Hope they were chocolate ones 😋
Yes unfortunately that’s what I’ve been doing - baking for husband and family members but certainly eating what I’ve baked when it’s stayed here!
No such problem in the UK it seems - empty flour shelves makes baking a bit difficult!
The grocery run yesterday revealed no flour on the shelves either here in Ontario, Canada. I had bought a huge bag back just before Christmas, so still have lots on hand.
I find that the more I sit down the worse I feel, aching all over and stiff. If I go out for a walk which involves hills, I feel really achy, but somehow manage to walk it off. I am achy again when I’m back at home. One of the problems for me is that I have to question whether it’s the polymyalgia or the osteoporosis.
Confession- My physio gave me exercises to do, and at this point only have the good intentions.
I suppose it depends a little on age. I used to be the same when I walked too far or exercised too much. As I have now reached the age when one slows down anyway I feel better with more rest than movement.

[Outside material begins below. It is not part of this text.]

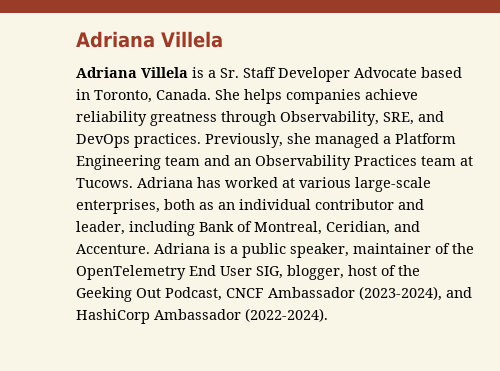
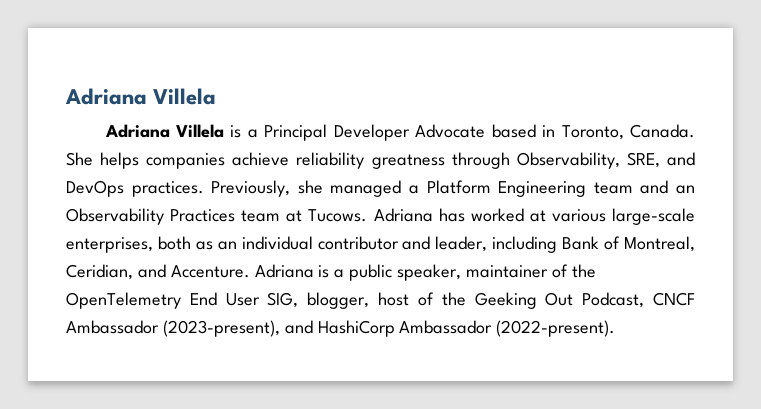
- Adriana Villela is a Sr. Staff Developer Advocate based in Toronto, Canada.
+ Adriana Villela is a Principal Developer Advocate based in Toronto, Canada.
- Adriana is a public speaker, maintainer of the OpenTelemetry End User SIG, blogger, host of the Geeking Out Podcast, CNCF Ambassador (2023-2024), and HashiCorp Ambassador (2022-2024).
+ Adriana is a public speaker, maintainer of the OpenTelemetry End User SIG, blogger, host of the Geeking Out Podcast, CNCF Ambassador (2023-present), and HashiCorp Ambassador (2022-present).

I’m 79, ( how did I get here!) but my partner is a few years younger, and I find myself walking to places I wouldn’t venture to alone. I often ask why we can’t walk on the paths like other people. I always take my trusty pole to help in keeping me upright! Anyway as I said, if I keep moving I’m ok, but have to prise myself up after watching TV. Still don’t know if it’s the poly or the osteoporosis 🤔
I always think, and this past month has shown me, that having some uneven paths on a walk does keep more muscles flexible. I can feel I am not getting my little muscle sets going and everything stiffening up. 👣🌻
Most of the paths I walk on are uneven, but I have to keep looking down because of loose rocks and stones, and no good for posture!
Yes posture does suffer. But I have found £40 over the years by having to look down. I walk a few steps then.stop and have a good look round. Walking and looking up inevitably leads to disaster!
I have never found more than sixpence.
The worst was the other day when I wanted to return home across the field. But no, we had to walk down the very steep and stony path through the woods. The flooding had loosened them even more, and washed some of the path away. I don’t think I looked up once. Better the field of cows.
Didn’t see any money, but I bet nobody else is daft enough to walk down.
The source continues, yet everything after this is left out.